Reproduce precisely the lines of the listing below, starting with the line that contains "Acadia National Park , Rustic" and stopping after the line that contains "total: 10792.30 -> 10953.12"; include nothing else.

------

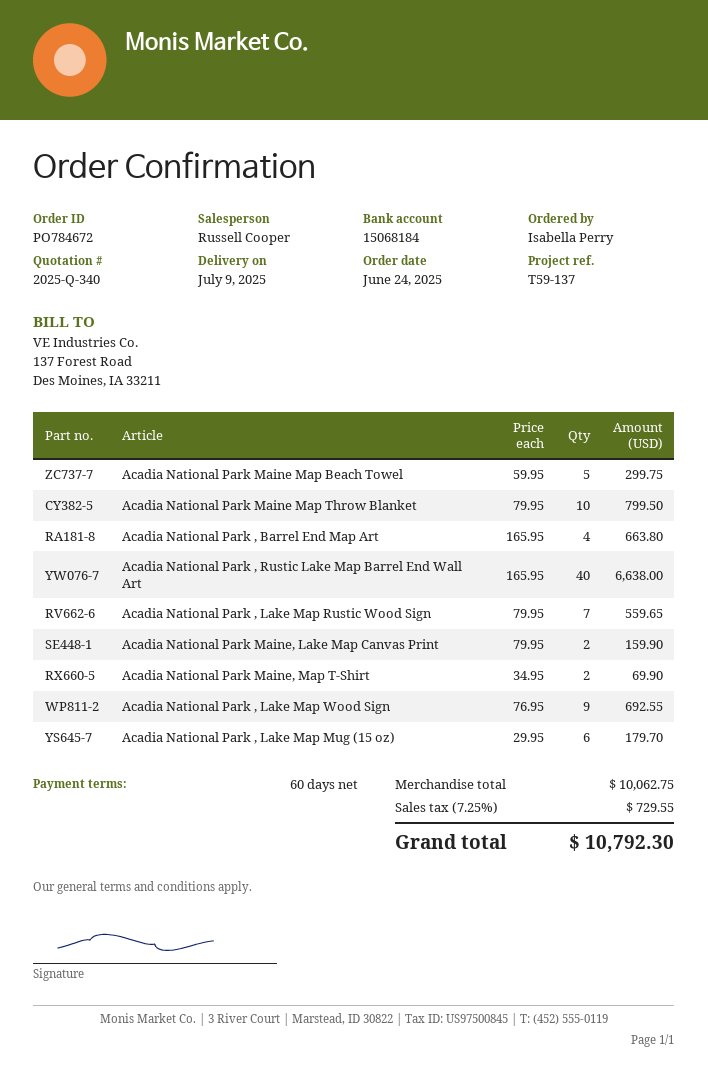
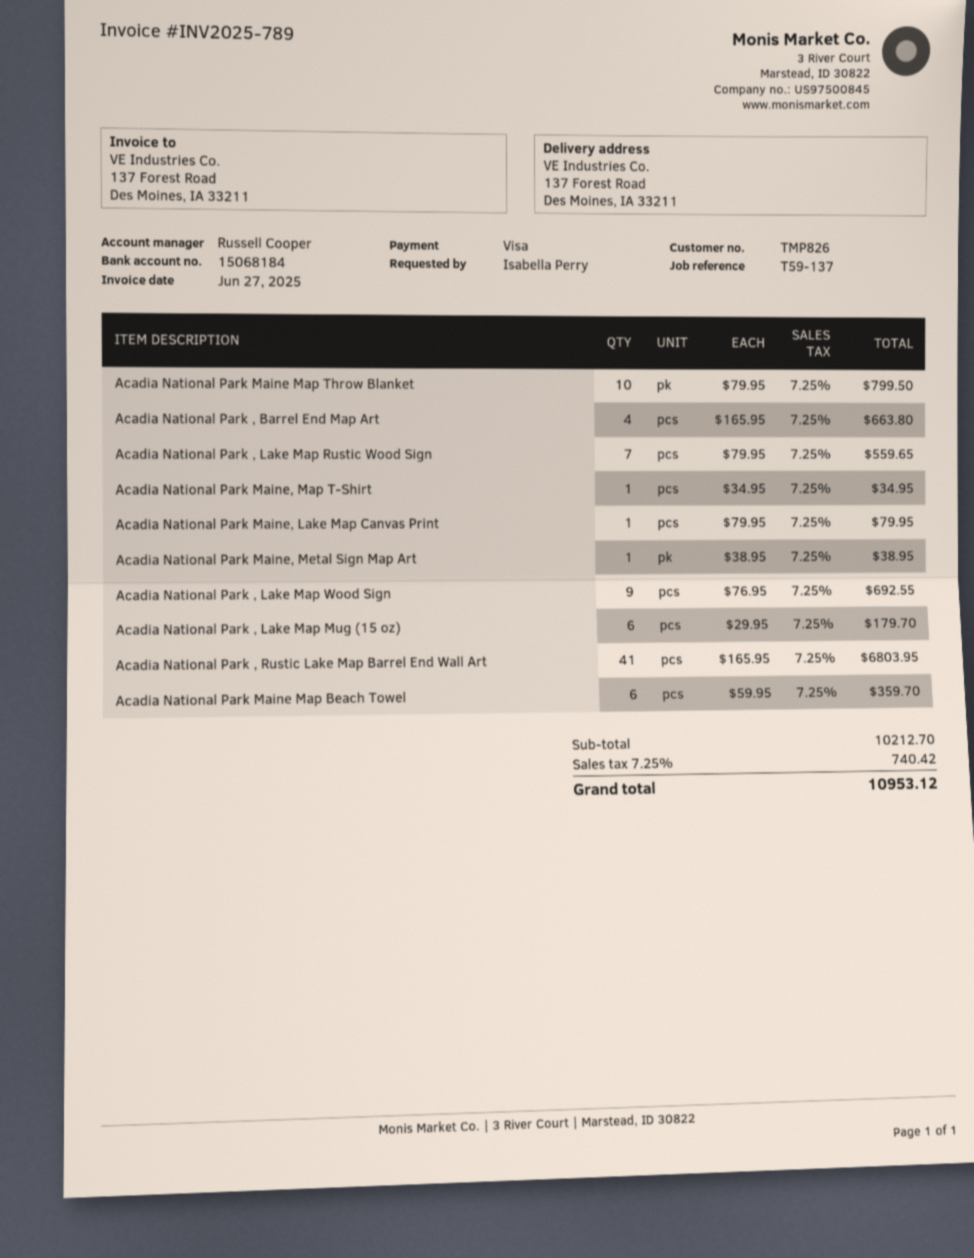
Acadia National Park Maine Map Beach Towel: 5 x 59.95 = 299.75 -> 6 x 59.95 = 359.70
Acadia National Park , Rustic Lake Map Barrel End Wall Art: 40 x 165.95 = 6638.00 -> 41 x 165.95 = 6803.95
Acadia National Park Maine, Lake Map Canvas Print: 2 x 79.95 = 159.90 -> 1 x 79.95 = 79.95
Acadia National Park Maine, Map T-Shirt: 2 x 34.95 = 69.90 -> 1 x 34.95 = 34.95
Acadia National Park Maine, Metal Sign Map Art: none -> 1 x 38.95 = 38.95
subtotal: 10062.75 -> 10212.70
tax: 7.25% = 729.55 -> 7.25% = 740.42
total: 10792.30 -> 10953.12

------

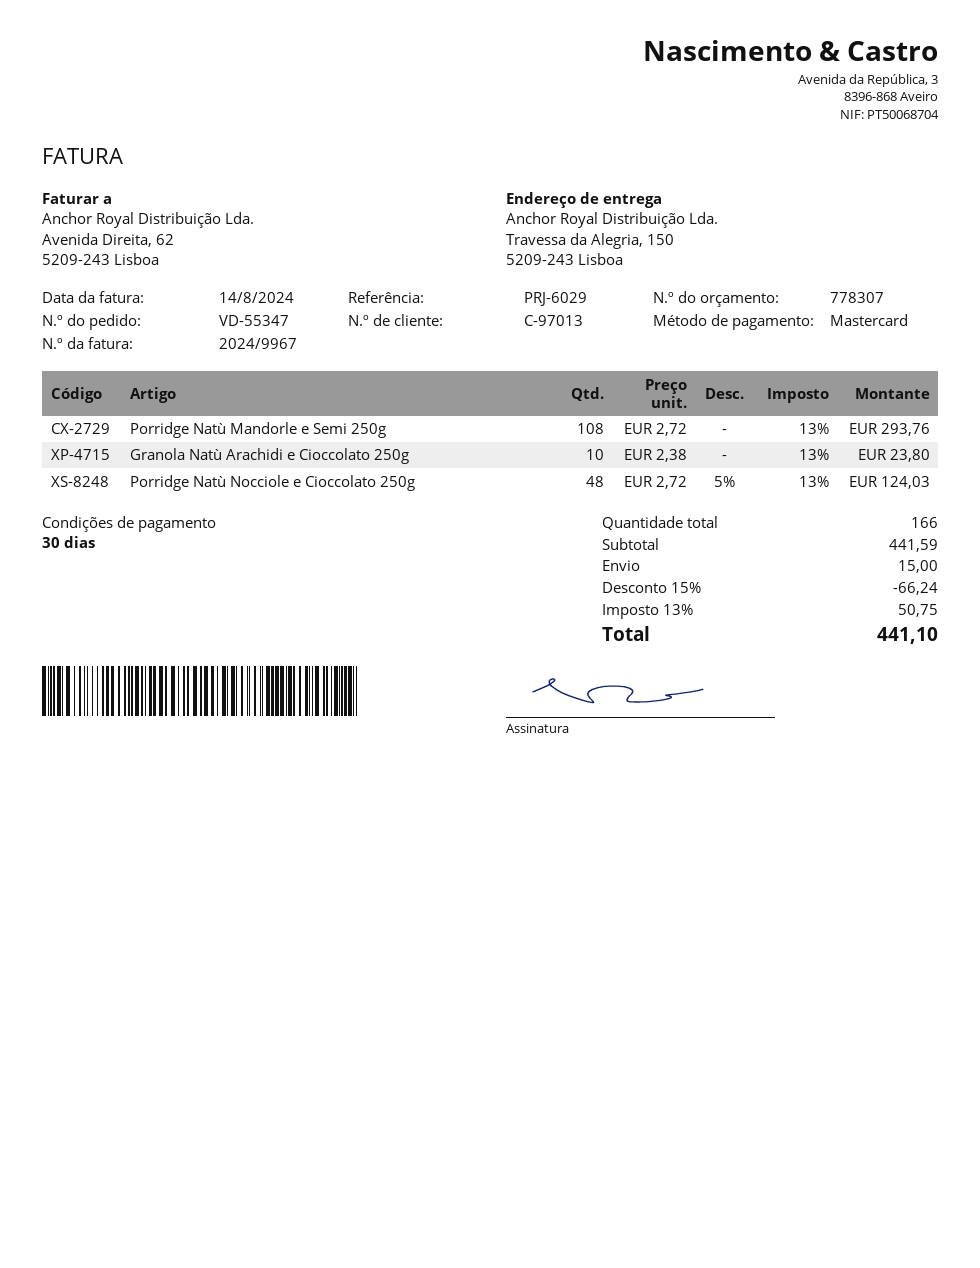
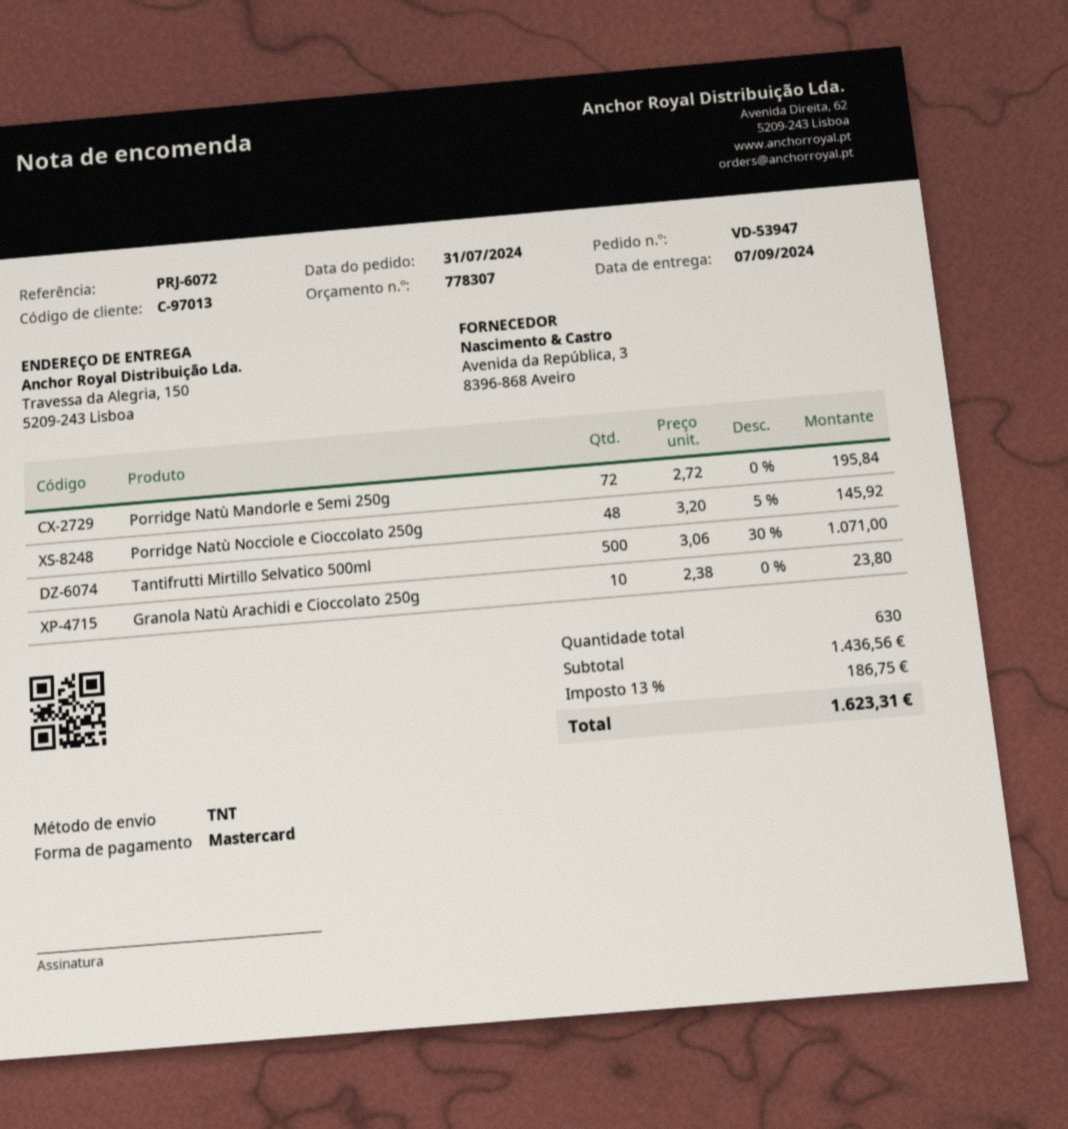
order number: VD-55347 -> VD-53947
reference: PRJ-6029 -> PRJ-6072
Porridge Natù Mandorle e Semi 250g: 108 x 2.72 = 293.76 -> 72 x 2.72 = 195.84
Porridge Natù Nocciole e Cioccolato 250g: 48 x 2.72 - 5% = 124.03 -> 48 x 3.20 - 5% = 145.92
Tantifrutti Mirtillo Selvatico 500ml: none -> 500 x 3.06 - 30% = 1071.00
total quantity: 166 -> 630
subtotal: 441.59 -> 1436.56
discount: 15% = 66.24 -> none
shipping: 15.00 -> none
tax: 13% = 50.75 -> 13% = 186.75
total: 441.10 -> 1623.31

------

◆ **RESULT**:
Acadia National Park , Rustic Lake Map Barrel End Wall Art: 40 x 165.95 = 6638.00 -> 41 x 165.95 = 6803.95
Acadia National Park Maine, Lake Map Canvas Print: 2 x 79.95 = 159.90 -> 1 x 79.95 = 79.95
Acadia National Park Maine, Map T-Shirt: 2 x 34.95 = 69.90 -> 1 x 34.95 = 34.95
Acadia National Park Maine, Metal Sign Map Art: none -> 1 x 38.95 = 38.95
subtotal: 10062.75 -> 10212.70
tax: 7.25% = 729.55 -> 7.25% = 740.42
total: 10792.30 -> 10953.12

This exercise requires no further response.